My CFS journey started with a mono/glandular fever infection and it just makes sense that EBV is somehow involved. If herpesviruses can linger long after an infection and cause significant damage to mitochondria all over the body, that would certainly explain why CFS patients are exhausted all the time.
If fibronectin plays a role in CFS and baseline levels (in healthy patients) vary significantly by gender, that could help explain why CFS is more common among women. The initial research highlights interesting avenues for exploration and I’m hopeful labs will create new tests to evaluate fibronectin, dUTPases, and other abnormalities. Onward and upward!
That being said, I’m also discouraged by these findings because I feel like Prusty overpromised. On March 30th, Prusty tweeted that his team had discovered a biomarker for CFS. When someone asked him if bigger trials would be needed to validate his findings, Prusty said: “No bigger trial required. We are already trying it on a larger patient cohort with beautiful results.”

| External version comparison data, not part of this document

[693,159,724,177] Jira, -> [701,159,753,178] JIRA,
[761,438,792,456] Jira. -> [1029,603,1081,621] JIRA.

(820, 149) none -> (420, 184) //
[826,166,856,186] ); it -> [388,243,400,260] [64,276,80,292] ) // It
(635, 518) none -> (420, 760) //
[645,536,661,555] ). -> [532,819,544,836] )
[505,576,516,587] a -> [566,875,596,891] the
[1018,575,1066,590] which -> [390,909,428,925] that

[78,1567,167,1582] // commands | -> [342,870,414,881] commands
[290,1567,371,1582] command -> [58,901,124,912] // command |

But, from reading your article, it sounds like Prusty doesn’t actually have a confirmed biomarker (he just has a hypothesis). And the sample sizes from his research were small enough that others will need to replicate his work at-scale to see if his findings are actually reliable.
I’m grateful Prusty is working on CFS research, but it feels like he shouted something from the mountaintop that wasn’t entirely true and that’s disappointing because the CFS community has already been disappointed by the medical community so, so many times.

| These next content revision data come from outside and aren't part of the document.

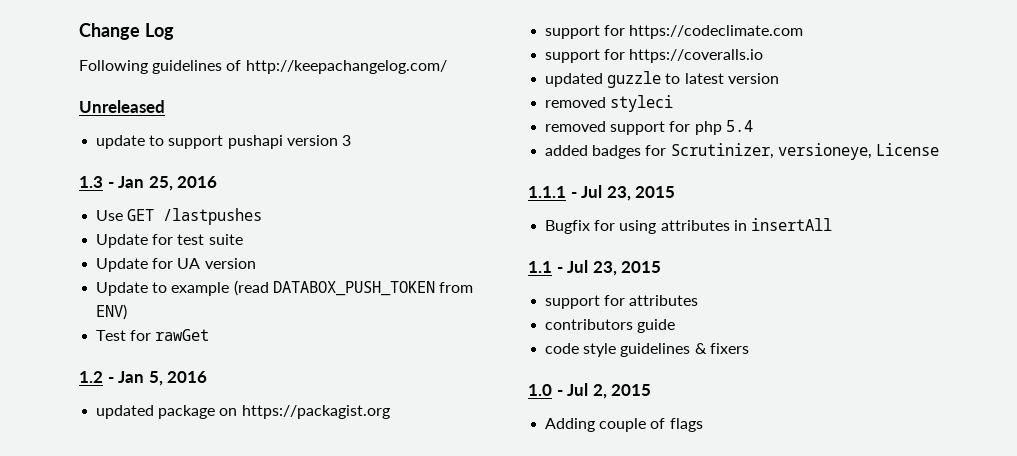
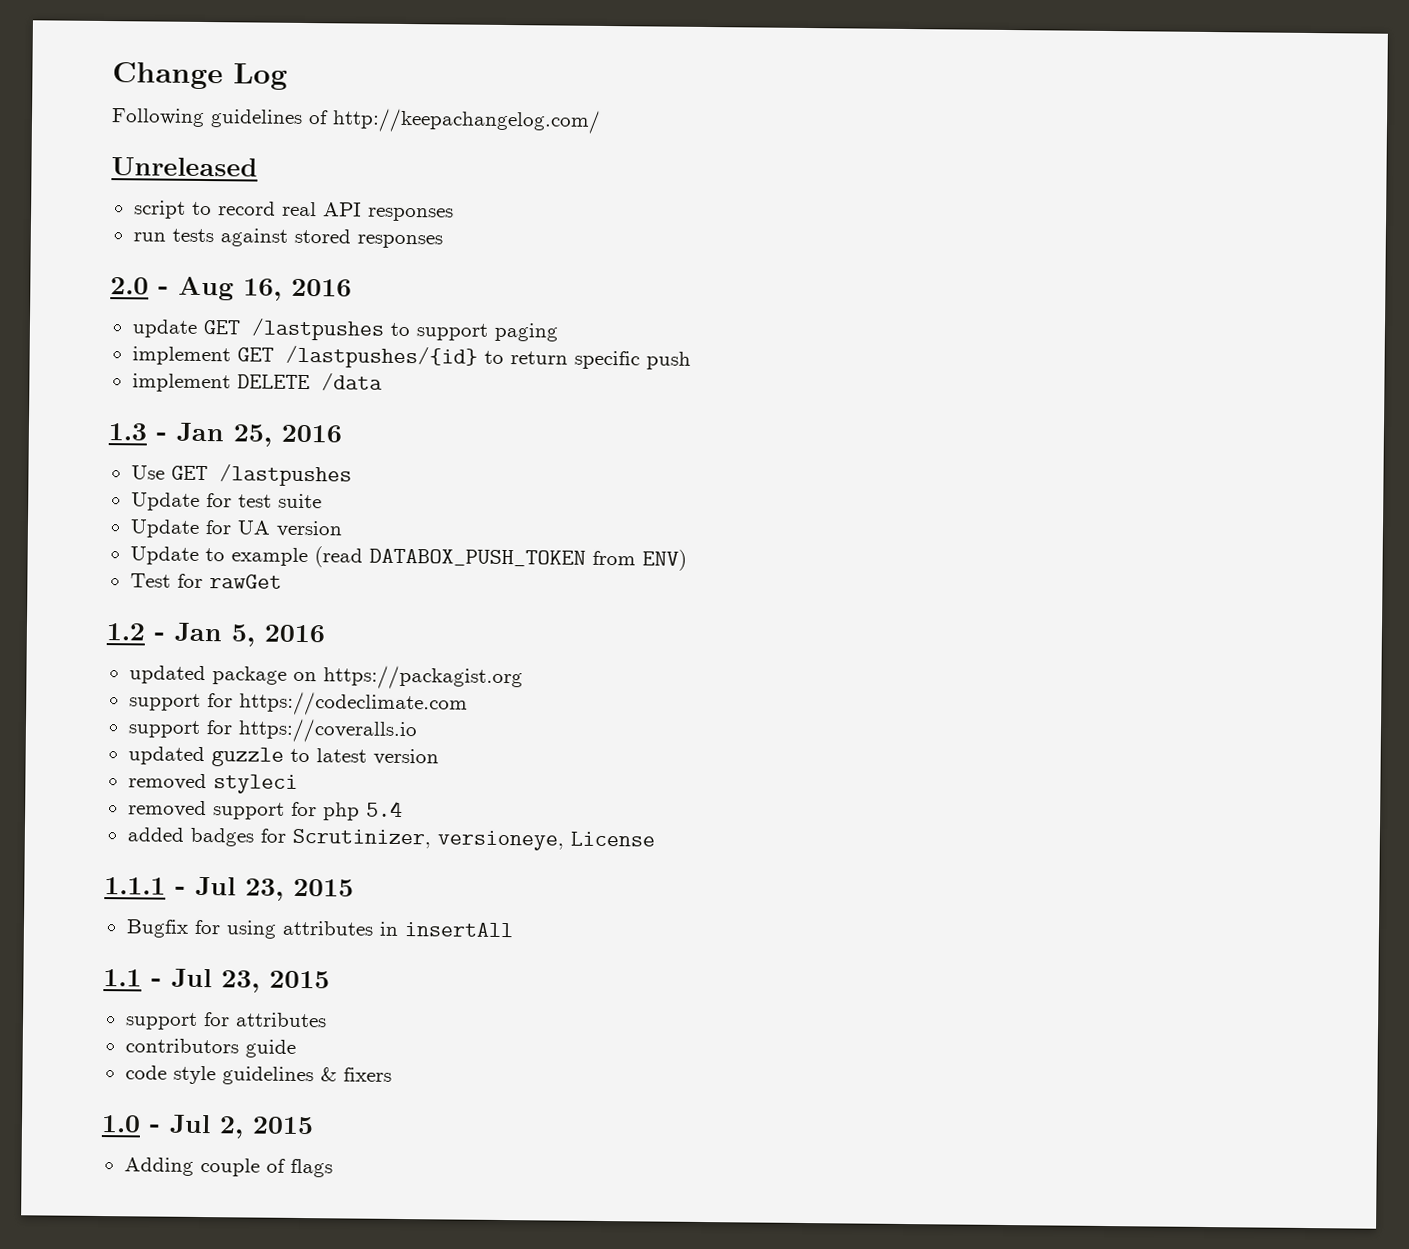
[96,135,351,149] update to support pushapi version 3 -> [133,200,454,222] [132,228,443,249] [110,276,352,301] [131,318,558,342] [131,345,691,370] [131,373,383,393] script to record real API responses // run tests against stored responses // 2.0 - Aug 16, 2016 // update GET /lastpushes to support paging // implement GET /lastpushes/{id} to return specific push // implement DELETE /data

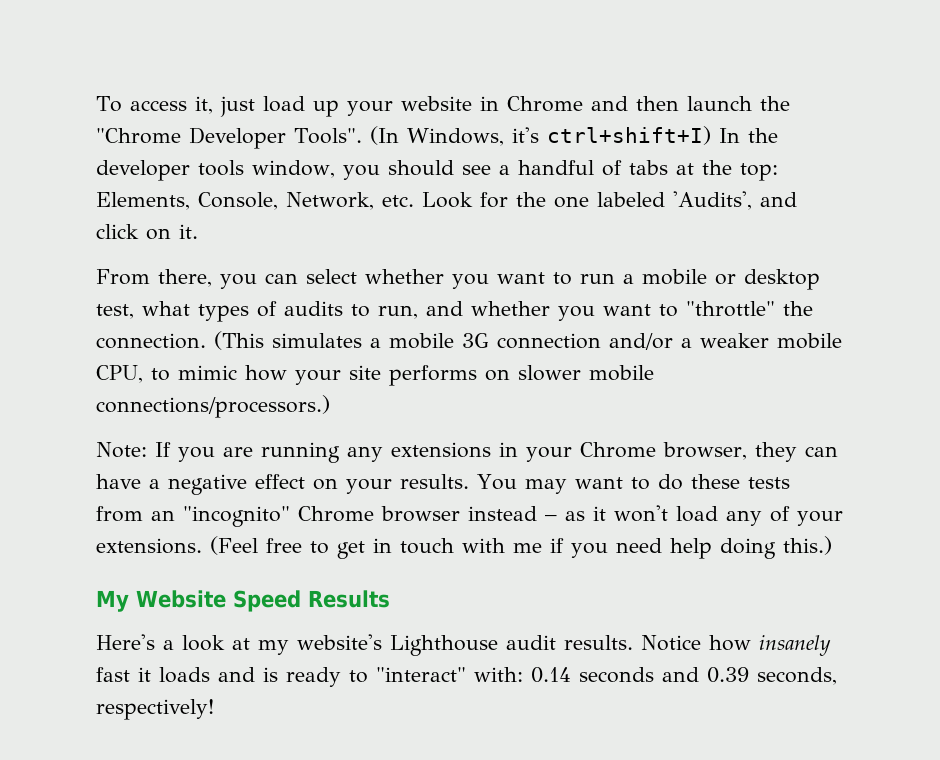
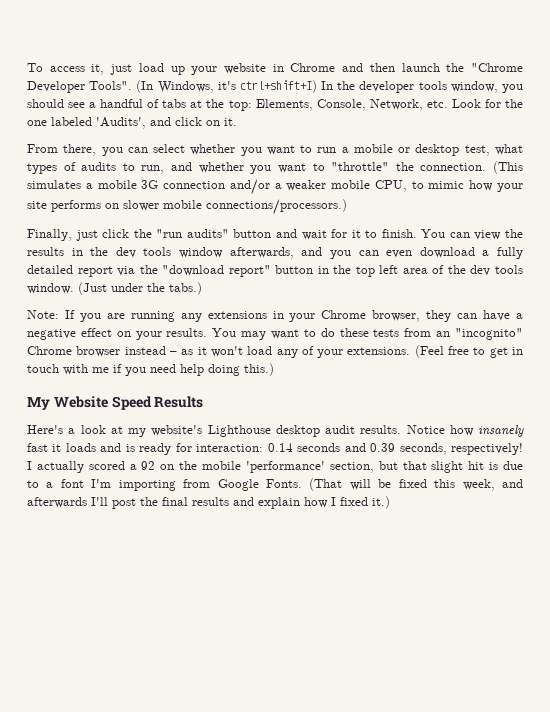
(330, 406) none -> [27,229,523,241] [27,247,524,259] [27,265,524,277] [27,282,202,295] // Finally, just click the "run audits" button and wait for it to finish. You can view the results in the dev tools window afterwards, and you can even download a fully detailed report via the "download report" button in the top left area of the dev tools window. (Just under the tabs.)
(498, 645) none -> [275,425,320,437] desktop
[349,667,523,683] to "interact" with: -> [175,443,264,452] for interaction:
(214, 709) none -> [27,461,524,473] [27,478,524,491] [27,496,390,509] I actually scored a 92 on the mobile 'performance' section, but that slight hit is due to a font I'm importing from Google Fonts. (That will be fixed this week, and afterwards I'll post the final results and explain how I fixed it.)

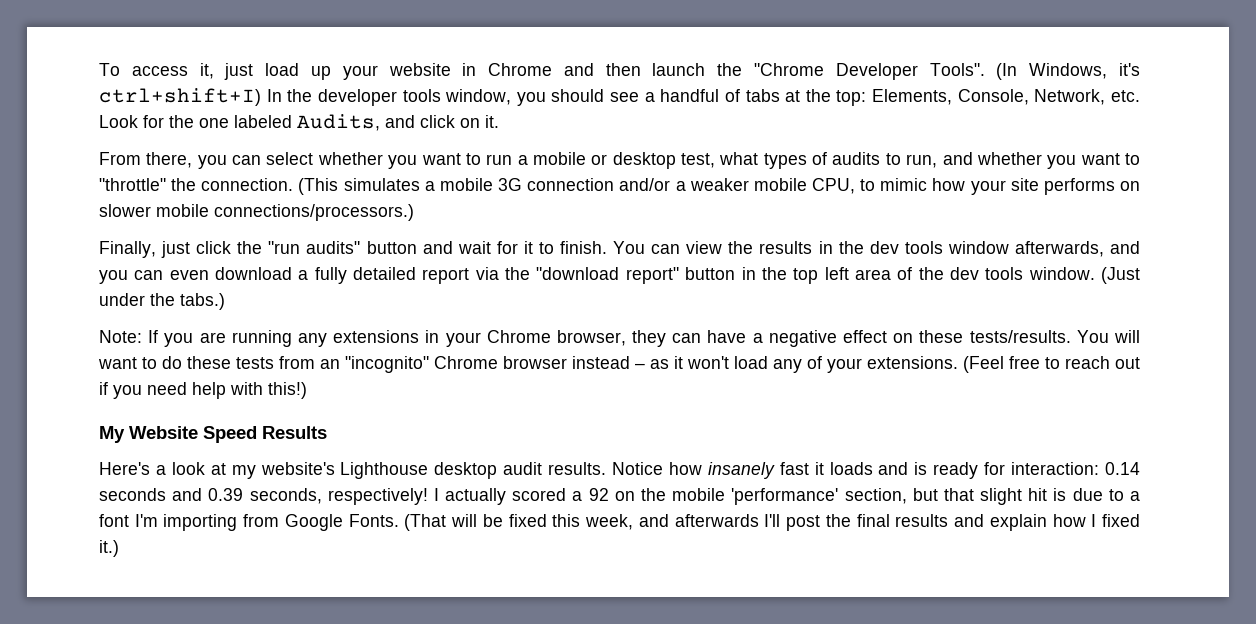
[96,117,146,129] 'Audits', -> [297,114,380,131] Audits,
[135,328,267,340] your results. You may -> [919,330,1140,343] these tests/results. You will
[489,347,523,358] [27,364,109,375] get in touch with me -> [1065,356,1140,369] reach out
[208,363,274,376] doing this.) -> [230,382,307,399] with this!)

I know Prusty is looking for a new employer, so perhaps he wanted to garner as much attention for himself as possible by making bold statements, but I personally would have really appreciated it if his initial tweet had said “We have an interesting hypothesis about a possible biomarker for CFS. We’ll be sharing our research soon so others can test the hypothesis.” As opposed to “We will announce a biomarker for #MECFS and #LongCovid very soon.”
We’ll see in the paper how big those cohorts are. It seems that the key is big enough cohorts – I don’t know how big (lol) – in several patient groups – and ultimately validation by other researchers is necessary for a finding to really take hold. I believe Prusty had several groups but I have no idea what parts of his hypothesis were tested in those groups – so we’ll see. I’m hopeful that other research groups will attempt to confirm his findings. Sometimes it happens in ME/CFS and sometimes it doesn’t.
My feelings exactly!
You don’t seem to understand the definition of a biomarker. There are already about a dozen biomarkers for ME/CFS and some have been present for decades, eg: https://me-pedia.org/wiki/Diagnostic_biomarker. Prusty himself never said it was a *unique* biomarker exclusive to ME/CFS. But it’s not entirely your fault as the hype around Prusty’s statements made it seem like it was; People just assumed that. But I do think that it is strange/novel enough that it could rule in ME/CFS when taking into account symptoms & history. Nevertheless, Prusty’s research & biomarker has revealed novel discoveries and opened many new avenues for further research. So I would argue he did delivery.
When Prusty tweeted two months ago “We will announce a biomarker for #MECFS and #LongCovid very soon” I took that to mean “We found a lab test that will objectively and reliably deliver a diagnosis of ME/CFS.” Admittedly, I am not a doctor or a scientist, and Twitter is not a great forum for nuanced conversation. Either way, the website you shared offers a definition for biomarkers that matches my expectations: “A diagnostic biomarker refers to a biological measure that aids the diagnosis of a disease and may serve in determining disease progression and/or success of treatment. It may be a laboratory, radiological, genetic, anatomical, physiological or other finding that helps to differentiate one disease from others.” I know there are other theoretical biomarkers for ME/CFS patients, but it’s my understanding that none of them are widely used. I am a severe patient who receives care from Stanford (in the USA), and they diagnosed me via a questionnaire and a review of my medical history. Someday, I hope there will be an objective test that is the gold standard for the industry and it proves someone has ME/CFS beyond the shadow of a doubt. That would add legitimacy to this illness and relieve some of the burden on our community. I’m rooting for Prusty to succeed and I hope the issues he’s surfaced lead to meaningful breakthroughs.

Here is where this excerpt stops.